Morning Thanks

Garrison Keillor once said we'd all be better off if we all started the day by giving thanks for just one thing. I'll try.

Thursday, January 14, 2021

Morning Thanks--for my grandson



When my wife was a lass and the two of us took a shining to each other, I never realized how much I had to learn about life in farm country, even though I'd lived in the area, sort of--as much as any college student ever does--for four years. Lessons needed to be learned. My teachers--my in-laws--were insistent, but neither overbearing nor dogmatic.
 
One moral truth my mother-in-law wouldn't let rest, whether or not she was with us in the car--was the danger of corn corners. Sounds somehow like Hee-Haw--"corn corners." The lessons came as a single directive: "Watch out for corn corners."

So effectively did she drill that warning into her only son-in-law that I never, ever forgot it. Even today I hear her voice whenever I come up on gravel road corners where you can't see what's coming from the other direction. 

For the unlettered, a "corn corner" is an intersection where whoever's working the land sews his hybrids right up to the intersection, tall corn, of course--this is "the tall corn state," after all--so tall it obscures vision. "Watch out for corn corners" means when you come up to one, don't just roar through. You may not have to stop, but slow the heck down because, well, just think about it.

She didn't let up on that one, because once upon a time not that many years before, a kid from next door, home on leave as I remember, went flying through a corn corner at the same moment someone else came flying through in the opposite direction. The neighbor kid was killed in an accident my in-laws' ears witnessed. It happened that close.

"Watch out for corn corners" wasn't a warning that rose from paranoia. She and Dad knew the bloody danger first hand.

It's January. The corner where my grandson had an accident last week had no corn, but he was on a rise right before the intersection, and the guy whose he hit was pitching along on the other side of a farmstead right smack dab on the corner, a lot with a handful of ash trees that meant both drivers were pretty much blind to each other. Pieter broadsided the livestock trailer the other guy was pulling.


The thing about corn corners--or any country corner where your vision is obscured--is that you could spend a day or two going back and forth through the intersection and not meet anyone on the other side. There's no stop sign because meeting someone going the other direction is not impossible but unlikely--corn corner intersections simply don't bear much traffic. Thus, no stop sign.

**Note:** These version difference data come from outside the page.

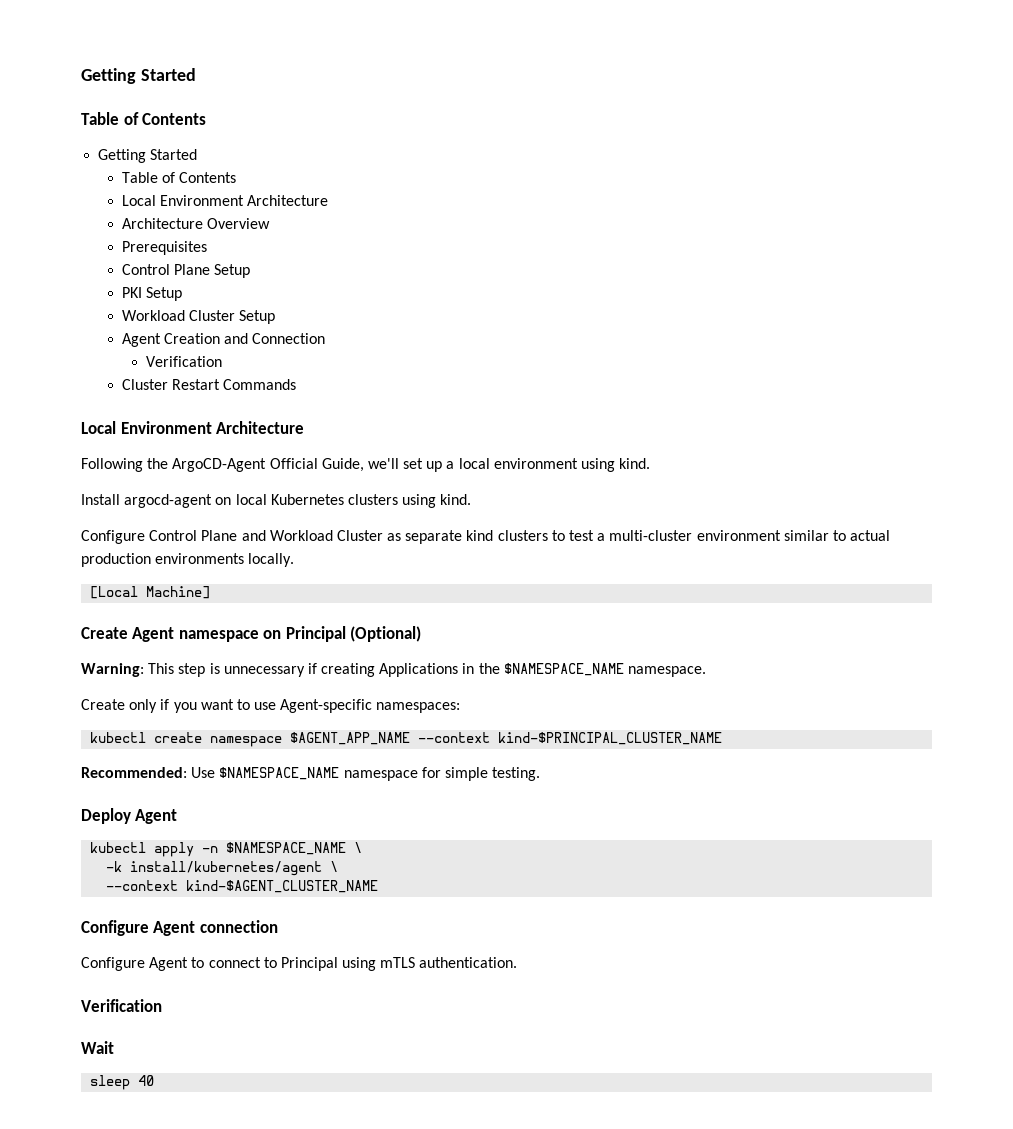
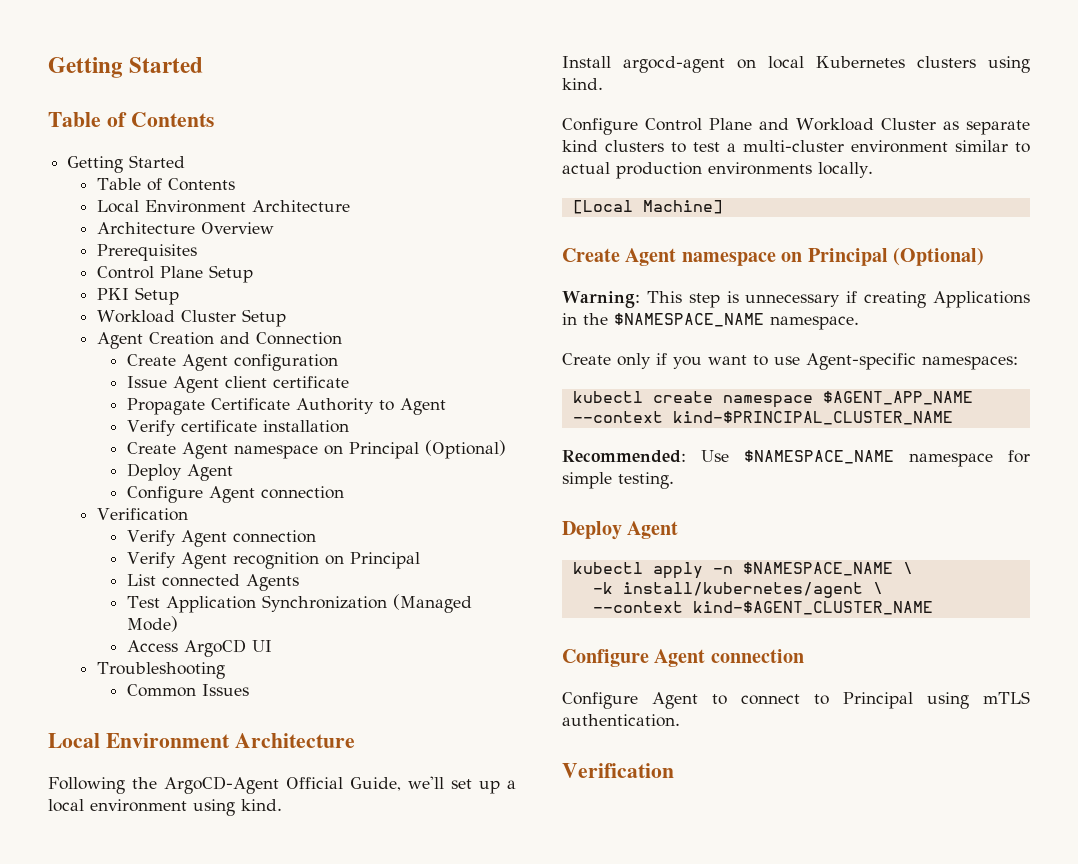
  Agent Creation and Connection
+ Create Agent configuration
+ Issue Agent client certificate
+ Propagate Certificate Authority to Agent
+ Verify certificate installation
+ Create Agent namespace on Principal (Optional)
+ Deploy Agent
+ Configure Agent connection
  Verification
- Cluster Restart Commands
+ Verify Agent connection
+ Verify Agent recognition on Principal
+ List connected Agents
+ Test Application Synchronization (Managed Mode)
+ Access ArgoCD UI
+ Troubleshooting
+ Common Issues
- Wait
- sleep 40

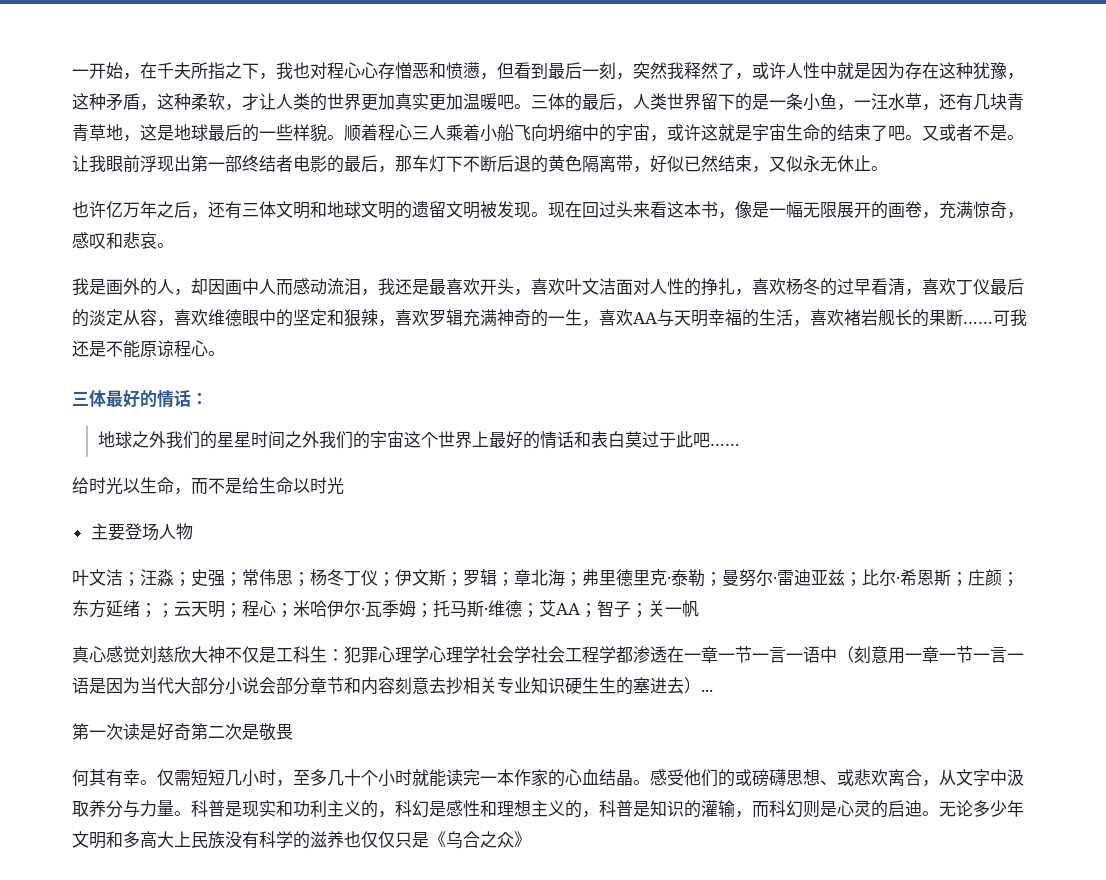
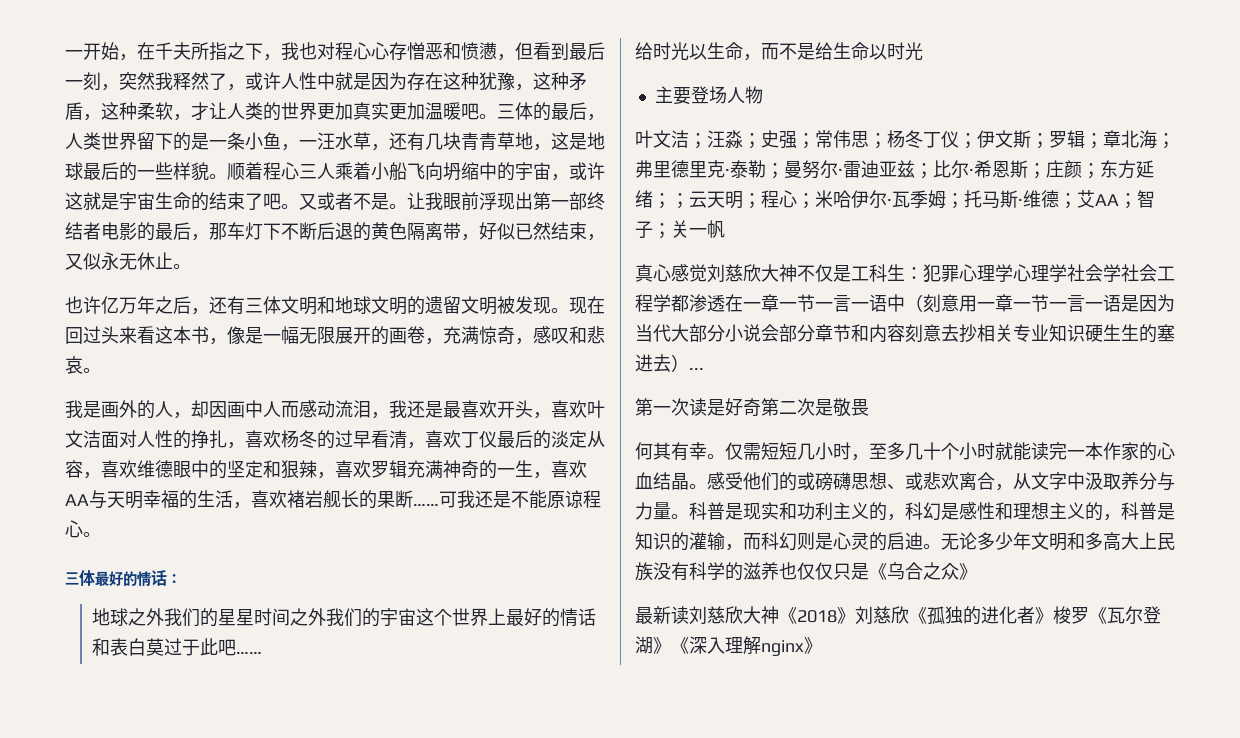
+ 最新读刘慈欣大神《2018》刘慈欣《孤独的进化者》梭罗《瓦尔登湖》《深入理解nginx》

Sadly, dangerously, this time the two of them were on, as they say, a collision course. Neither of them slowed to a crawl. My grandson was coming to the right of the other guy, so the other guy was at fault, but fault is a scary word because it could have been a much heavier load. Our grandson came off that corner with a concussion that still has him a little groggy, but nothing else. 

We're guessing the air bag knocked him silly but saved his life. If he hadn't been seat-belted in, if he hadn't suffered the wrath of that blessed air bag. . .well, I don't like to think about hypotheticals. Just look at the picture on top of the page.

So I'm thankful this morning, as I've been every morning since the accident, thankful for an air bag and, far more grandly, for the life that airbag saved, and thankful to the Creator of heaven and earth for his favor in allowing us to continue to love our grandson, to simply have him around. 

Sunday he's coming over for dinner with his family--and a girlfriend. I can't believe it yet--that he made it out of that wreck AND that he has a girlfriend. Consider me royally thankful for all of that and always a whole lot more.



1 comment:

Janet said...

Wow, thankful for all of you...and thankful for airbags right along with you. When I was in college, one of my professors had been a design manager/leader for one of the big three. Air bags were on the horizon. He swore they'd never be approved because there just wasn't a guarantee they'd work. Thank God, he was wrong!